Dumb, Dumber and Dumbest - 3 Stupid Database Things
Last Friday Pete and I were talking about database stupidity. Not programming stupidity, though we weren’t wanting for a good example, but the woeful stupidity of the underlying database system. That conversation has started me off on a bit of a rant, which begins with the stupidy of Microsoft, and then heads through Oracle to finally show that MySql is Teh Stupidest Database Ever.
Contender #1: SQL Server
It begins when Pete & I learned that SQL Server will allow you do this:
CREATE UNIQUE INDEX test_idx ON test ( id ) IGNORE_DUP_KEY;
Wow. Yes, you read it right – SQL Server allows you to create a unique index with duplicate values. “There are no duplicates, except for the ones that are.” Jeez. Surely that’s the stupidest database ever, right? Surely there couldn’t be something dumber than that?
Actually, it can get worse. The house may be shoddy, but the real rot starts in the foundations…
Interlude – What IS NULL?
Normally, logical statements have 2 values: TRUE or FALSE. Databases use tri-state logic that allows a third value, NULL. NULL is a place-holder for, “we don’t know what value it is.”
Databases go a little further than that in fact, allowing both definite and NULL values for different types of data. So you can have a specific age, like 28, or a NULL age, meaning, “We don’t (yet) know this person’s age.”
But, but, but – NULL is not a real value. NULL isn’t like true or false or 9 or “Bobby McGee” – it’s a placeholder for the unknown. (Much like the bottom of someone’s handbag.) It doesn’t represent something specific. It represents the lack of specificity1.

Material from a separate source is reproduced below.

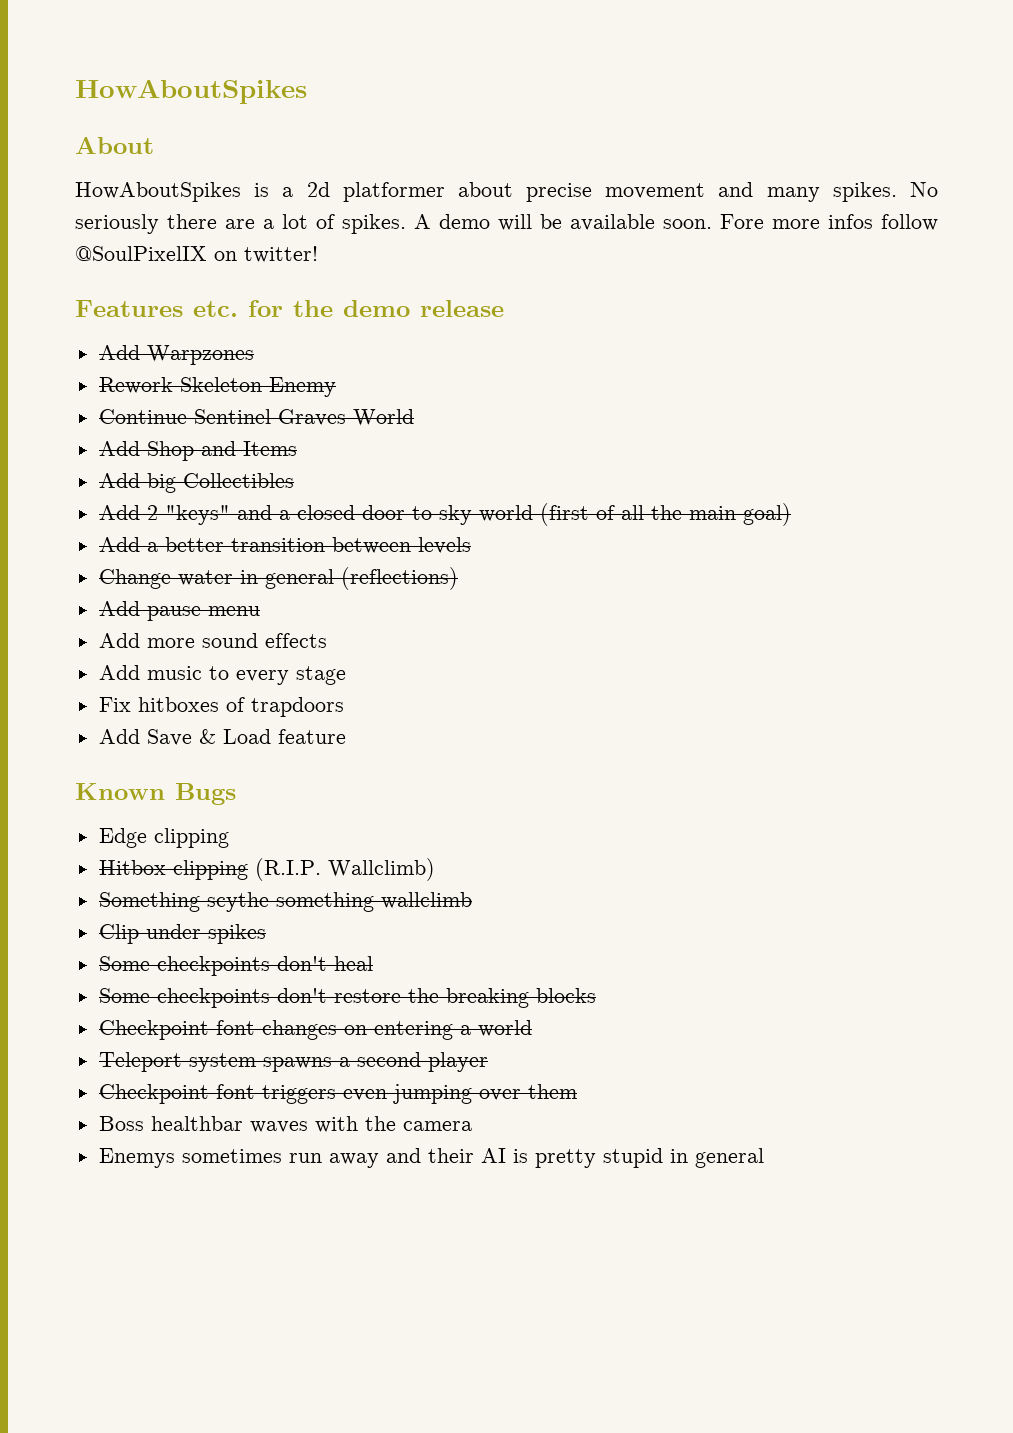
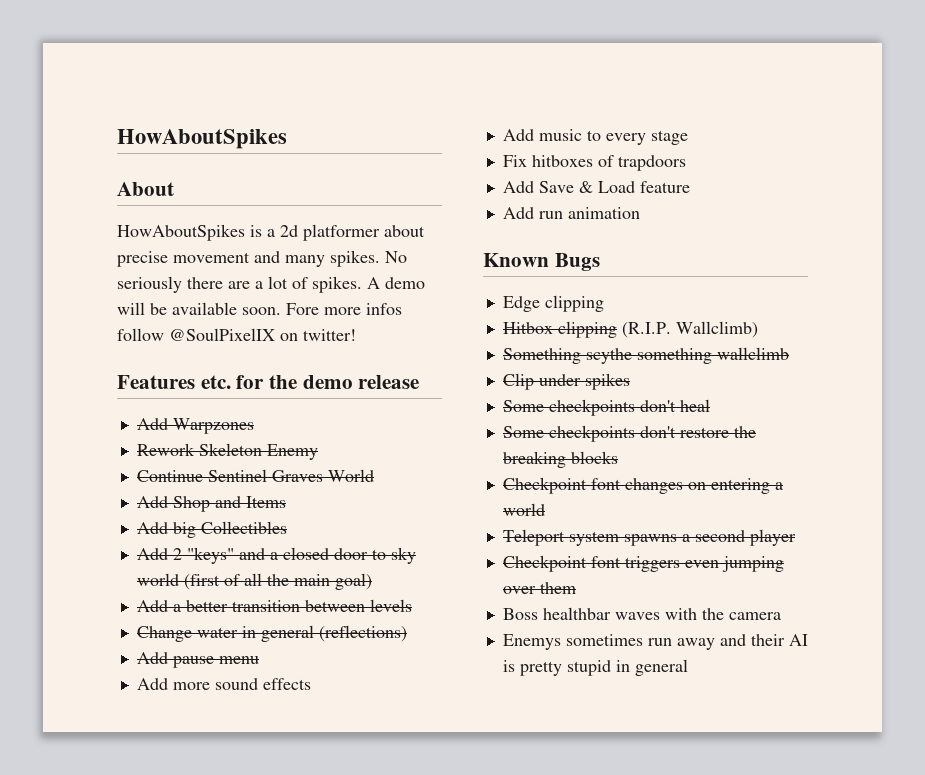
(346, 736) none -> [502,207,640,219] // Add run animation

So now we’re clear, on with the stupidity.
Contender #2: Oracle
Imagine I’m writing a military security database. One table records all the details of people allowed access to the secure information. So the Captain phones me up and specifies that, “We must know the rank of every person with access.” Fair enough says I, there’s a table called PERSON, and it will have a column called RANK. And the value for rank must be known. Rather handily, my database will support this demand:
CREATE TABLE person (
...
rank CHAR NOT NULL
...
);
See that ‘NOT NULL’ instruction there? Bob’s my uncle, and the database will automatically guarantee that we can’t create a PERSON record unless we specify their RANK. Step forward Oracle to bugger it all up.
The Captain, being an old pal of mine, gives me access to the secure information. I phone up his rather dishy secretary to get my details put in the database, and she asks me what my rank is. That’s easy – I don’t have a rank; I’m a civilian.
Here’s where Oracle fluffs it.
You see my rank, the rank of Kris Jenkins, is, was and probably always will be none. No rank. Rank = “”. It’s not that we don’t know my rank – my rank is not a matter for question or further investigation – we know it very clearly. I don’t have one.
Do you see the difference? Oracle doesn’t. The secretary dutifully puts in “” as my rank, and Oracle baulks because it thinks “” IS NULL. It’s not. “” is not an unknown value. It’s a very clearly-defined empty string. This is a fundamental flaw in Oracle.
I could bang my head against the table all day, but hopefully you see more clearly than the big O, and you’re ready to move on to the stupidest database in the world, ever.
Contender #3: MySql
Code says it all here. Just look at this lunacy:
mysql> create table test (
-> id integer not null,
-> description varchar(200)
-> );
Query OK, 0 rows affected (0.00 sec)
mysql> insert into test ( description ) values ( ‘Is this a load of rubbish?’ );
Query OK, 1 row affected (0.01 sec)
mysql> select * from test;
————————————————+
| id | description |
————————————————+
| 0 | Is this a load of rubbish? |
————————————————+
1 row in set (0.00 sec)Oh. My. God. It’s a database that actually says, “Damn! ID is a NOT NULL column. Let’s silently make something up!”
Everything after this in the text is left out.